Wie beide Seiten am Dienstag mitteilten, wird die Wochenarbeitszeit in Verwaltung und in produktionsnahen Bereichen von Oktober an für ein Jahr um zwei Stunden ohne Lohnausgleich verringert. Für alle Beschäftigten in Verwaltung und Produktion werde die Ergebnisbeteiligung für das Geschäftsjahr 2020 gestrichen. Zudem werde das tarifliche Zusatzgeld 2021 in bezahlte freie Tage gewandelt.
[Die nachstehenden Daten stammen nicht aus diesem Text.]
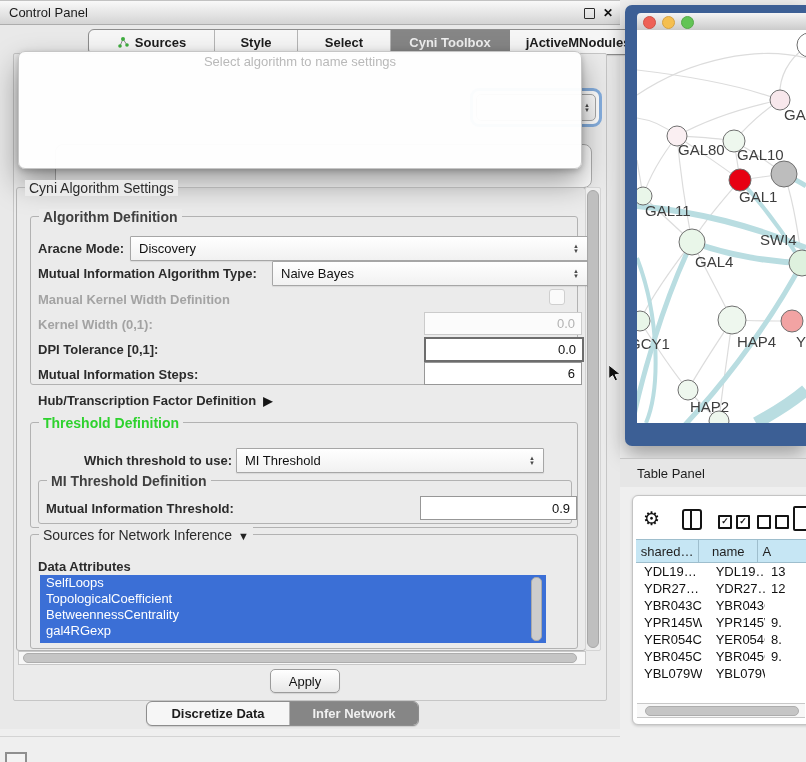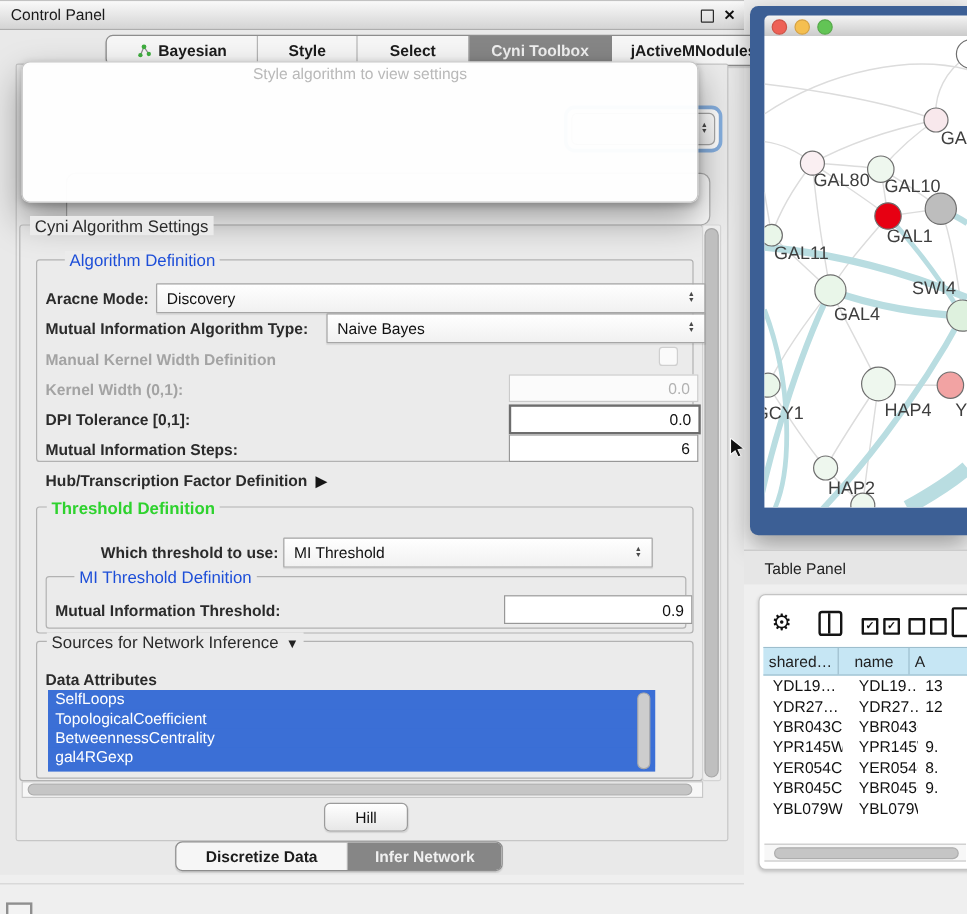"Bayesian" span { text: Bayesian -> Sources }
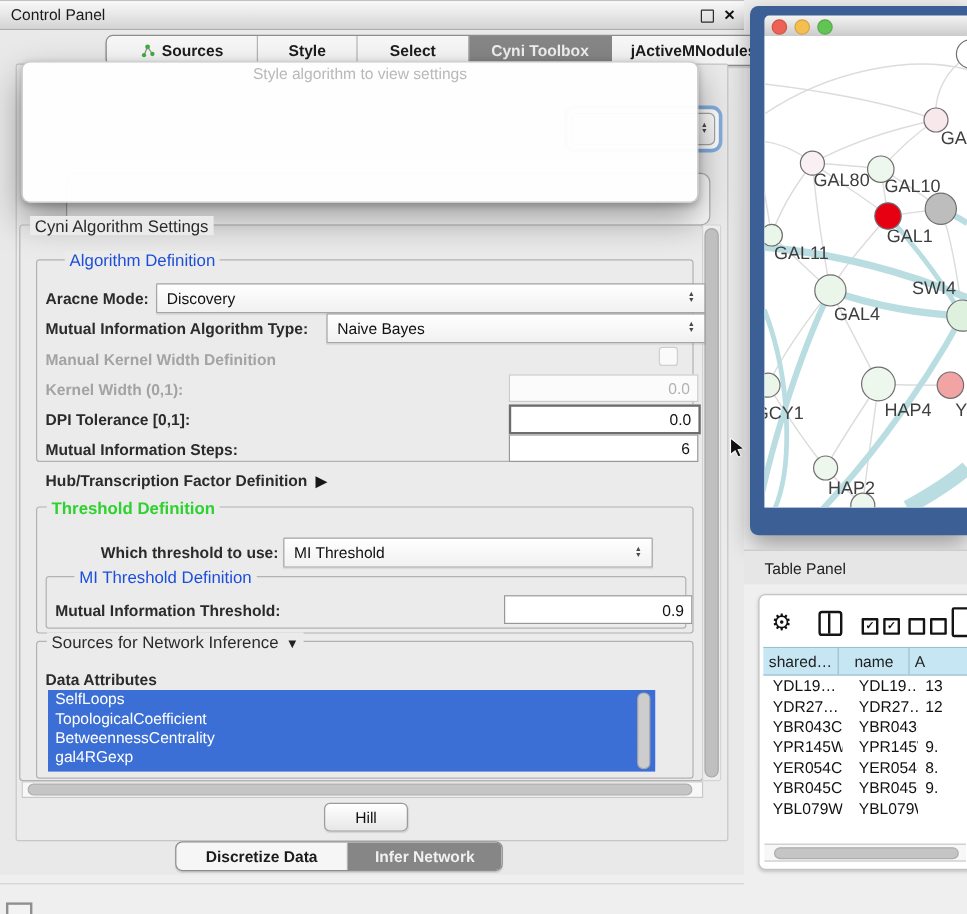"Style algorithm to view settings" div.prompt { text: Style algorithm to view -> Select algorithm to name }
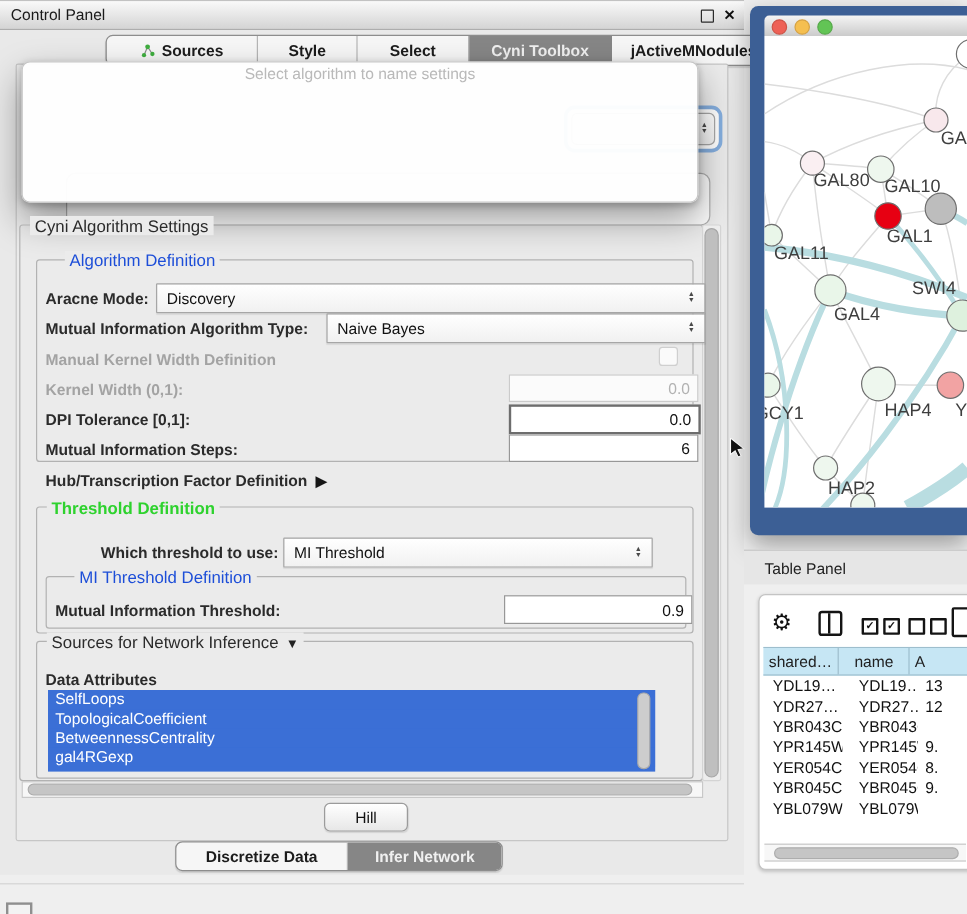"Algorithm Definition" .legend.blue { color: #1d4ed8 -> #404040; font-weight: 400 -> 700; margin-left: 15px -> none }
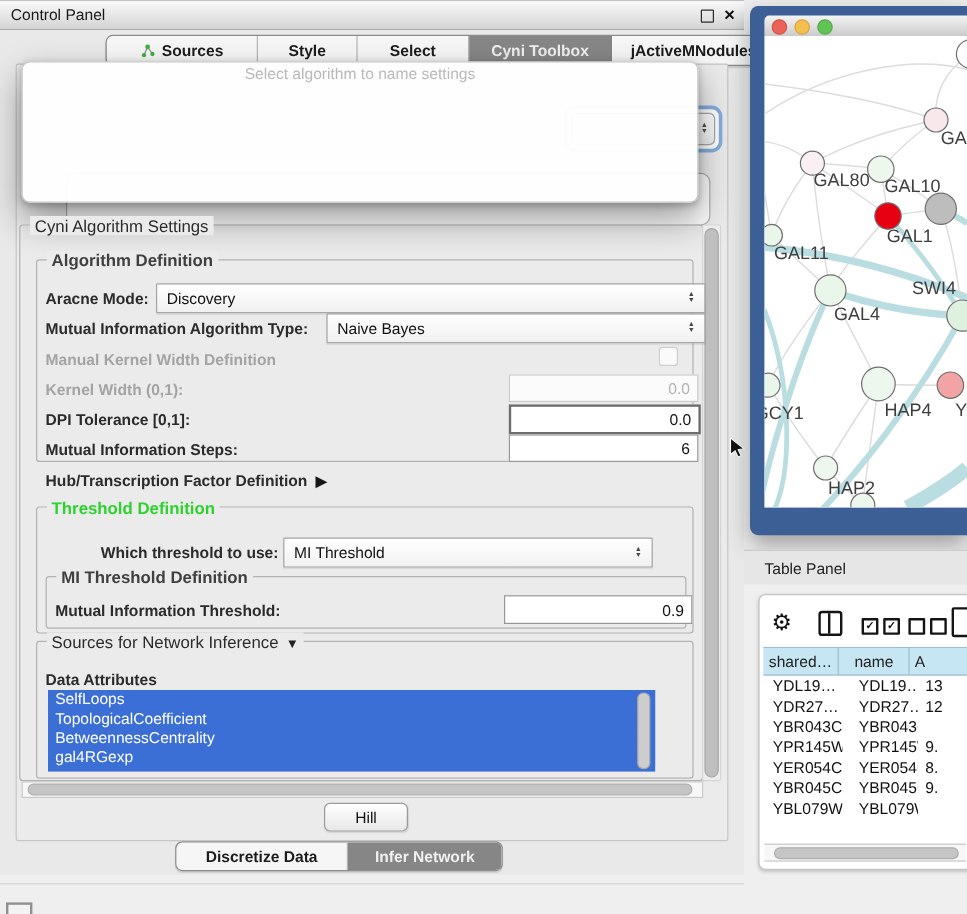"Hill" span { text: Hill -> Apply }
“Wir danken der Belegschaft für ihren wichtigen zeitlich befristeten Beitrag, um diese Krise gemeinsam zu bewältigen”, erklärte Personalvorstand Wilfried Porth. Konzernführung und Arbeitnehmervertreter einigten sich bereits im Dezember auf einen sozialverträglichen Abbau von Arbeitsplätzen, etwa durch Altersteilzeit und Abfindungen. Daimler will seine Personalkosten bis Ende 2022 und darüber hinaus signifikant senken. Zuletzt kursierten Zahlen, wonach von den weltweit rund 300.000 Stellen 20.000 bis 30.000 wegfallen könnten.

Der Stuttgarter Autokonzern hatte nach einem Milliardenverlust durch die Corona-Pandemie im zweiten Quartal Hoffnung auf eine Rückkehr zur Normalität geschöpft. “Wir sehen jetzt erste Anzeichen einer Absatzerholung, insbesondere bei Mercedes-Benz Pkw”, hatte Vorstandschef Ola Källenius in der vergangenen Woche gesagt. Das Ziel, im Gesamtjahr vor Sondereffekten operativ schwarze Zahlen zu schreiben, stehe aber unter dem Vorbehalt, dass nicht eine neue Corona-Infektionswelle die Konjunkturerholung abwürgt.